5
votes

I am working on an image classification problem in Keras.

I am training the model using model.fit_generator for data augmentation. While training per epoch, I am also evaluating on validation data.

Training is done on 90% of the data and Validation is done on 10% of the data. The following is my code:

datagen = ImageDataGenerator(
    rotation_range=20,
    zoom_range=0.3)


batch_size=32
epochs=30

model_checkpoint = ModelCheckpoint('myweights.hdf5', monitor='val_acc', verbose=1, save_best_only=True, mode='max')

lr = 0.01
sgd = SGD(lr=lr, decay=1e-6, momentum=0.9, nesterov=False)
model.compile(loss='categorical_crossentropy',
          optimizer=sgd,
          metrics=['accuracy'])



def step_decay(epoch):
    # initialize the base initial learning rate, drop factor, and
    # epochs to drop every
    initAlpha = 0.01
    factor = 1
    dropEvery = 3

    # compute learning rate for the current epoch
    alpha = initAlpha * (factor ** np.floor((1 + epoch) / dropEvery))

    # return the learning rate
    return float(alpha)



history=model.fit_generator(datagen.flow(xtrain, ytrain, batch_size=batch_size),
                    steps_per_epoch=xtrain.shape[0] // batch_size,
                  callbacks[LearningRateScheduler(step_decay),model_checkpoint],
                    validation_data = (xvalid, yvalid),
                    epochs = epochs, verbose = 1)

However, upon plotting the training accuracy and validation accuracy (as well as the training loss and validation loss), I noticed the validation accuracy is higher than training accuracy (and likewise, validation loss is lower than training loss). Here are my resultant plots after training (please note that validation is referred to as "test" in the plots):

enter image description here enter image description here

When I do not apply data augmentation, the training accuracy is higher than the validation accuracy.From my understanding, the training accuracy should typically be greater than validation accuracy. Can anyone give insights why this is not the case in my situation where data augmentation is applied?

1
You suggest that data augmentation could be to blame, and that does seem plausible. However, can you please clarify something: have you tried this without data augmentation? If so, how did the train and validation losses compare then?myrtlecat
When I do not apply data augmentation, the training accuracy is higher than the validation accuracy....this is included in the post now.user121
It isn't totally clear from your code, but it looks like you aren't applying any data augmentation to your validation data. Is this correct?myrtlecat
this is correct...I am not applying data augmentation to the validation datauser121
I think that's the problem. See my answer below. TL;DR data augmentation sometimes makes the model's task harder. If you augment the validation data as well you should see things go back to normal.myrtlecat

1 Answers

11
votes

The following is just a theory, but it is one that you can test!

One possible explanation why your validation accuracy is better than your training accuracy, is that the data augmentation you are applying to the training data is making the task significantly harder for the network. (It's not totally clear from your code sample. but it looks like you are applying the augmentation only to your training data, not your validation data).

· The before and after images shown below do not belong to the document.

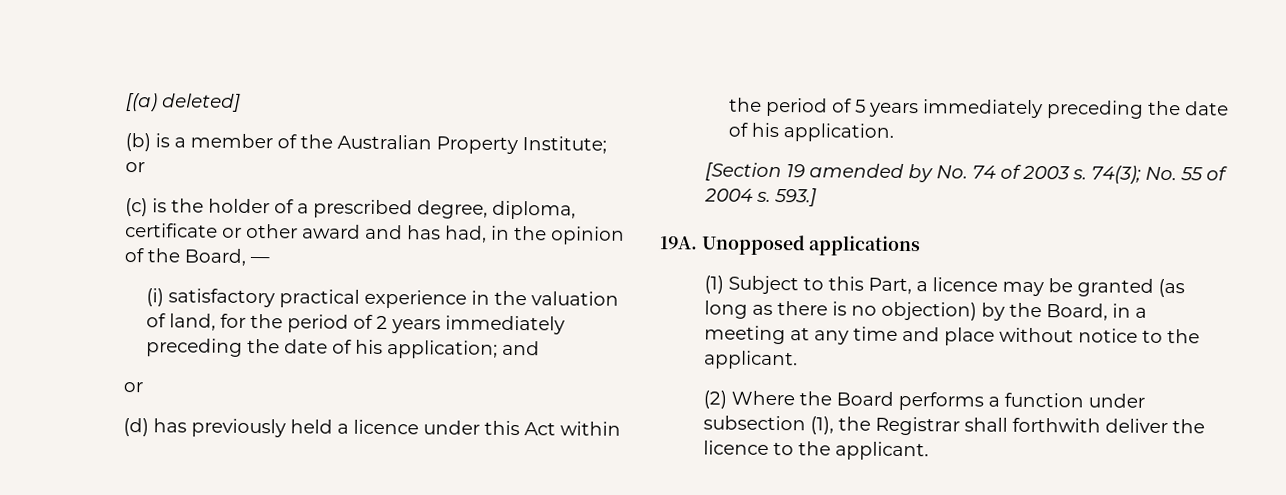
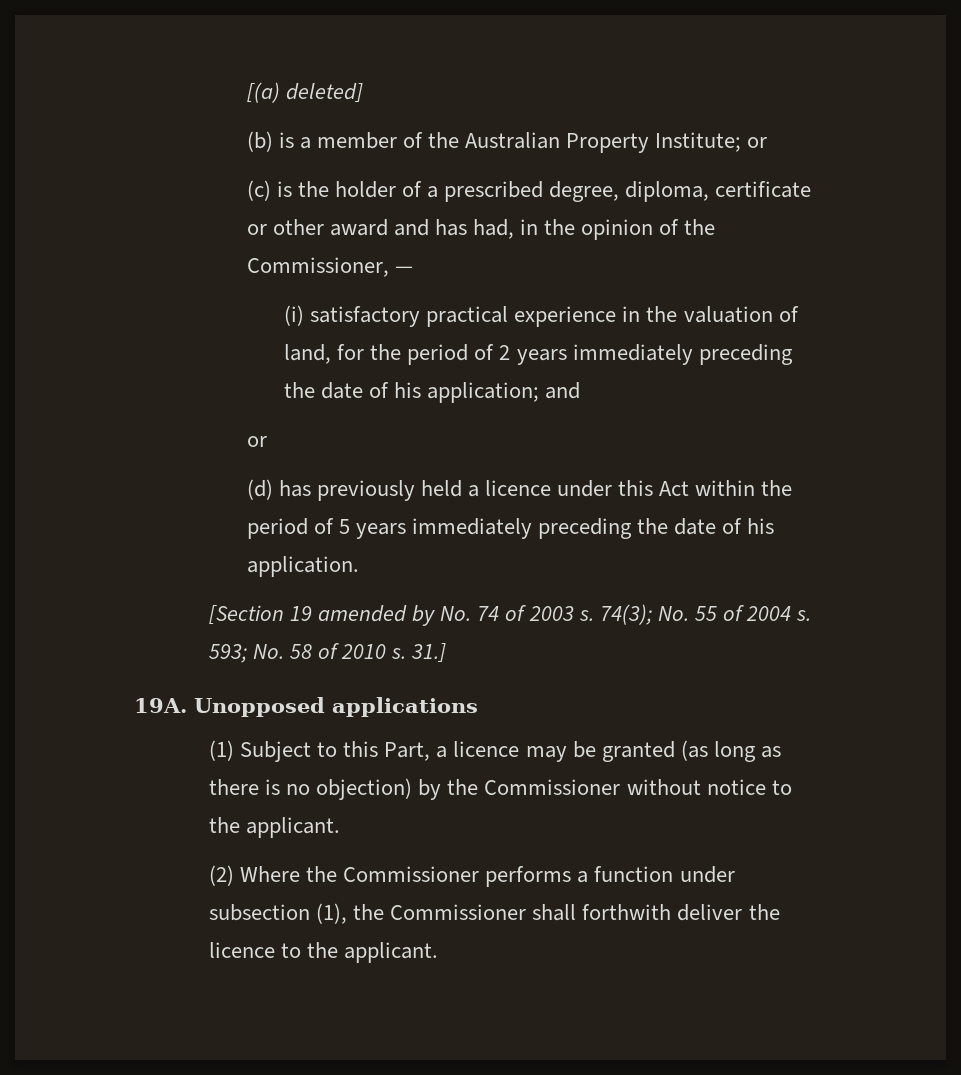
- (c) is the holder of a prescribed degree, diploma, certificate or other award and has had, in the opinion of the Board, —
+ (c) is the holder of a prescribed degree, diploma, certificate or other award and has had, in the opinion of the Commissioner, —
- 593.]
+ 593; No. 58 of 2010 s. 31.]
- (1) Subject to this Part, a licence may be granted (as long as there is no objection) by the Board, in a meeting at any time and place without notice to the applicant.
+ (1) Subject to this Part, a licence may be granted (as long as there is no objection) by the Commissioner without notice to the applicant.
- (2) Where the Board performs a function under subsection (1), the Registrar shall forthwith deliver the licence to the applicant.
+ (2) Where the Commissioner performs a function under subsection (1), the Commissioner shall forthwith deliver the licence to the applicant.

To see why this might be the case, imagine you are training a model to recognise whether someone in the picture is smiling or frowning. Most pictures of faces have the face the "right way up" so the model could solve the task by recognising the mouth and measuring if it curves upwards or downwards. If you now augment the data by applying random rotations, the model can no longer focus just on the mouth, as the face could be upside down. In addition to recognising the mouth and measuring its curve, the model now also has to work out the orientation of the face as a whole and compare the two.

In general, applying random transformations to your data is likely to make it harder to classify. This can be a good thing as it makes your model more robust to changes in the input, but it also means that your model gets an easier ride when you test it on non-augmented data.

This explanation might not apply to your model and data, but you can test it in two ways:

  1. If you decrease the range of the augmentation transformations you are using you should see the training and validation loss get closer together.
  2. If you apply the exact same augmentation transformations to the validation data as you do the training data, then you should see the validation accuracy drop below the training accuracy as you expected.